Kalian tak akan mati kalau tak posting foto  liburan, kan? Kalaupun berfoto, tak akan mati kalau mengenakan masker, menjaga jarak, kan? Tak akan mati kalau menghindari kerumunan dan mengurangi mobilitas, kan?

Tunggu, jadi sebenarnya siapa yang mati dengan pembatasan sosial ini?

Entahlah. Mungkin memang kita, rakyat jelata yang suka seenaknya baik di dunia nyata maupun dunia maya ini, sungguh layak mendapatkan pemimpin yang suka seenaknya juga. Seenaknya mengganggap pandemi di negeri asing sebagai guyonan.

Corona tak akan masuk Indonesia, karena birokrasi sulit, karena imun kita kuat, karena doa ulama, atau karena apapun, begitu kata mereka. Lawakan kelas warung kopi yang dipertontonkan para pejabat negara yang dibayar dari uang rakyat yang dikumpulkan melalui berbagai pungutan negara.

Penanganan pandemi yang seharusnya penuh rasa hati-hati, malah disepelekan setengah hati. Pembatasan setengah-setengah, wajar saja rakyat pun menganggap "corona apalah". 

Nyatanya? Sudah berapa puluh ribu meninggal, yang tercatat. Sudah berapa juta terpapar, yang tercatat. Apakah datanya akurat? Entah siapa yang bisa jawab dengan tepat. Tapi yakin, jumlah sebenarnya jauh lebih tinggi, akibat penanganan pandemi yang maha hebat.

Baru-baru saja malah kita disuguhi lawakan tingkat tinggi. Beberapa pimpinan tinggi negara, menghadiri pernikahan tokoh tenar dunia maya. Bagi penulis, sungguh ini adalah preseden buruk dalam babak penganganan corona. Bagaimana tidak, pemimpin tertinggi saja, santai-santai menghadiri kerumunan. Bukan tak ikut gembira dengan menikahnya dua insan. Tapi momentumnya, sungguh tak mengena.

Memang sih, vaksinasi sudah dimulai. Tapi masih lama sekali untuk mencapai herd immunity yang diagung-agungkan. Itupun vaksin tak menjamin 100% kebal corona, maka tentulah protokol kesehatan jangan dilupa. Itupun belum ada vaksin untuk anak-anak, maka tentulah prioritaskan masa depan mereka dibandingkan kesenangan berlibur (yang biasanya juga mengabaikan protokol) yang cuma sejenak.

Sudahlah.

Sak karepmu.

Kita semua berdoa pandemi cepat selesai.

Tapi kelakuan kita secara kolektif (tentu ada segelintir manusia yang masih patuh dengan protokol kesehatan), malah kontra produktif.

Mungkin kita lupa, bahwa jika doa tak diiringi usaha, maka tak bisa berharap banyak akan hasilnya.

Maka jangan heran, kalau kapan corona usai, yo sak karep e Gusti Allah Brai.  

Tak setuju? Sampaikan di kolom komentar dulu.

Meski sejujurnya penulis tak ingin berdebat, karena selain tak bermanfaat, juga sedang puasa jadi sebaiknya energi dihemat. Penulis hanya bisa berusaha menjaga protokol dengan erat, serta berdoa lamat-lamat.

Semoga Allah kuatkan para pekerja kesehatan dan segenap sistem pendukungnya, yang telah berjuang mati-matian (dan banyak yang mati beneran) di tengah pandemi nyata yang dianggap khayalan saja oleh sebagian manusia yang mungkin sudah mati nuraninya. 

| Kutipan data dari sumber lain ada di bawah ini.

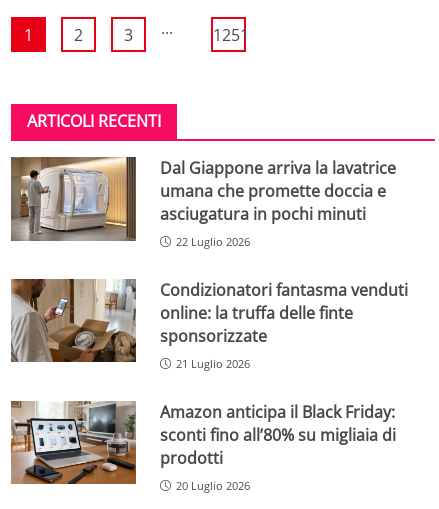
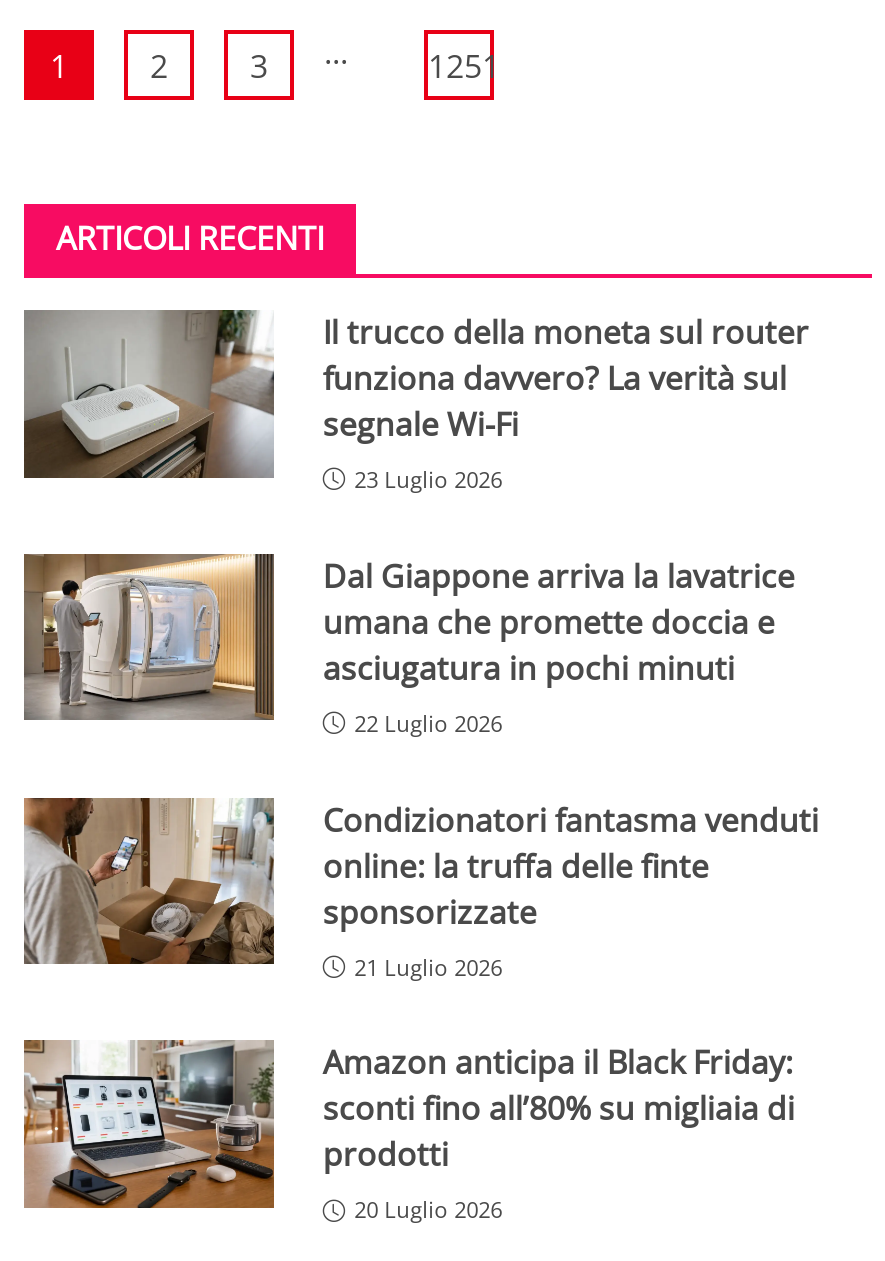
none -> [24,308,809,494] [image] | Il trucco della moneta sul router | funziona davvero? La verità sul | segnale Wi-Fi | 23 Luglio 2026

Semoga Allah sabarkan kaum ekonomi lemah yang benar-benar terdampak pandemi, agar senantiasa Allah mampukan untuk menafkahi keluarganya.

Semoga Allah lembutkan hati kita, yang masih bisa relatif survive di tengah ketidakpastian ini, agar senantiasa membantu sesama yang membutuhkan, agar senantiasa berikhtiar yang sejalan dengan keilmuan para ahli, agar lekas kelar dampak pandemi ini.

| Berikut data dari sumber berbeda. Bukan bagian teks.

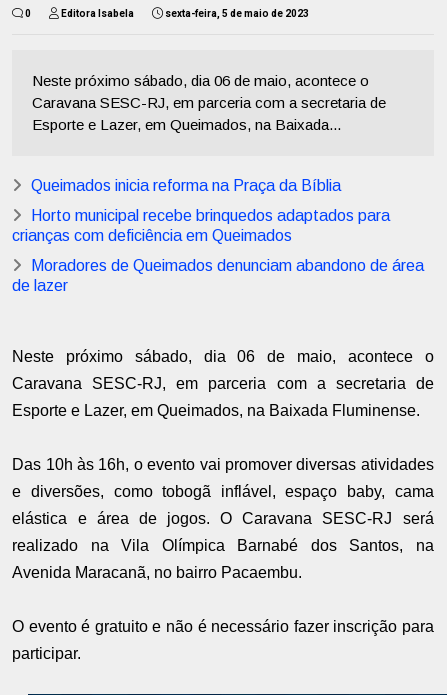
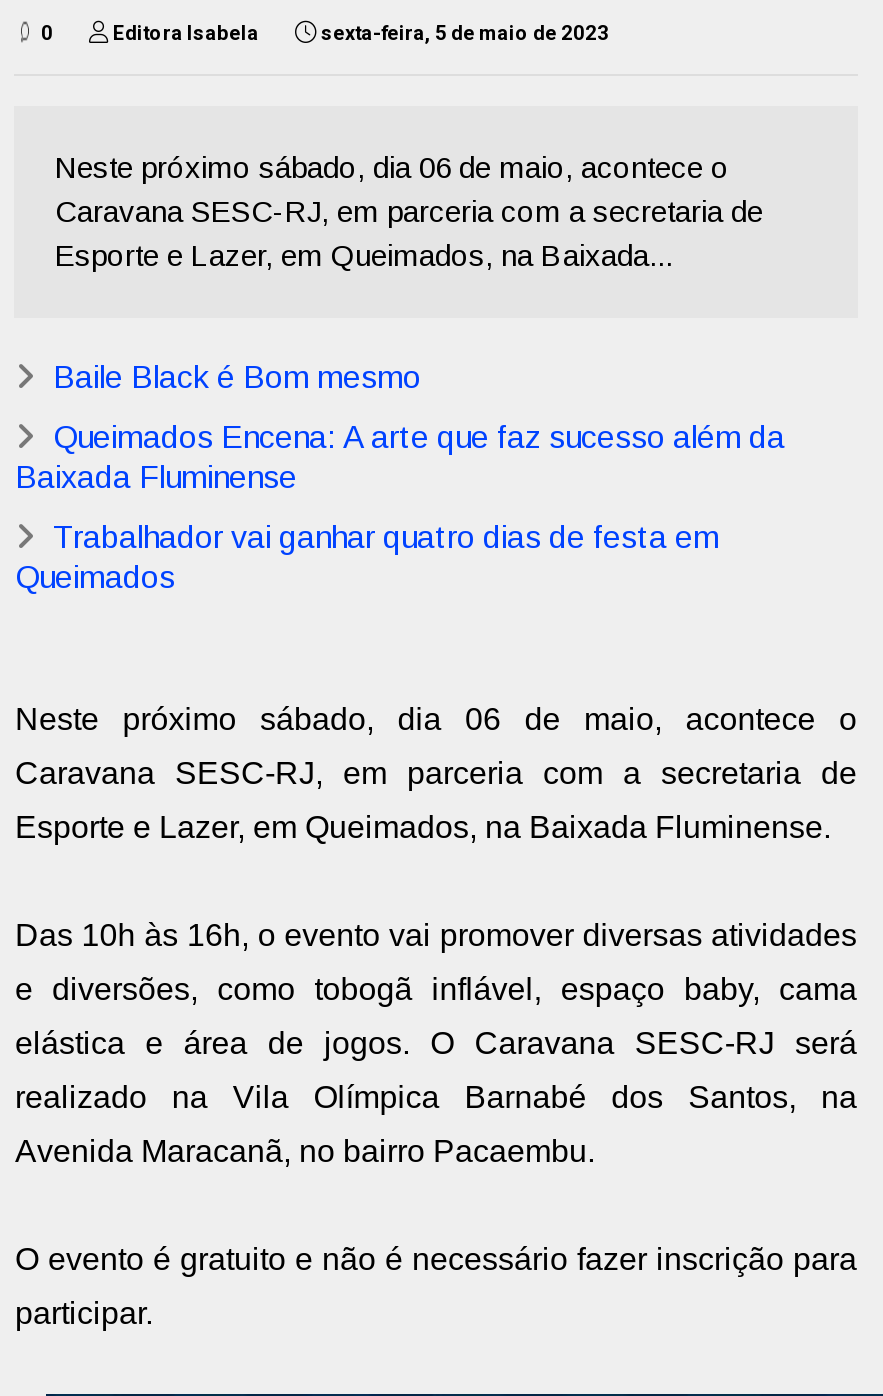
[31,177,341,194] Queimados inicia reforma na Praça da Bíblia -> [53,361,421,395] Baile Black é Bom mesmo
[12,207,390,244] Horto municipal recebe brinquedos adaptados para | crianças com deficiência em Queimados -> [15,421,785,495] Queimados Encena: A arte que faz sucesso além da | Baixada Fluminense
[12,257,424,294] Moradores de Queimados denunciam abandono de área | de lazer -> [15,521,719,595] Trabalhador vai ganhar quatro dias de festa em | Queimados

Semoga Allah bukakan hati para pemegang urusan rakyat, agar mereka ingat, bahwa setiap amanat kelak akan dihisab dengan amat cermat. Agar tak ada lagi nyawa melayang sia-sia, karena kebijakan penanganan pandemi yang menggalau laksana remaja putus cinta. Agar mereka mampu merumuskan kebijakan yang tepat, hingga keadaan bisa kembali normal dengan cepat.

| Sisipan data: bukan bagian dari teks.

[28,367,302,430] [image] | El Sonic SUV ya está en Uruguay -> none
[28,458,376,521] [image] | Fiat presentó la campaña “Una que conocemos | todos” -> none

Dan semoga Allah beri hidayah untuk kita semua,
bahwa hidup ini tak hanya untuk memuaskan keinginan kita,
bahwa ada hak-hak orang lain di sekitar kita,
bahwa ada pembalasan atas kesalahan-kesalahan yang disengaja,
bahwa sekhidmat apapun doa kita, jika tak diiringi usaha yang searah dengannya, maka akan sia-sia sahaja.

Akhir kata, terima kasih sudah membaca sampai akhir cerita.

Semoga Allah lindungi kita semua. 

Tetap jaga iman, imun dan aman,
serta selama berpuasa, wahai orang-orang beriman.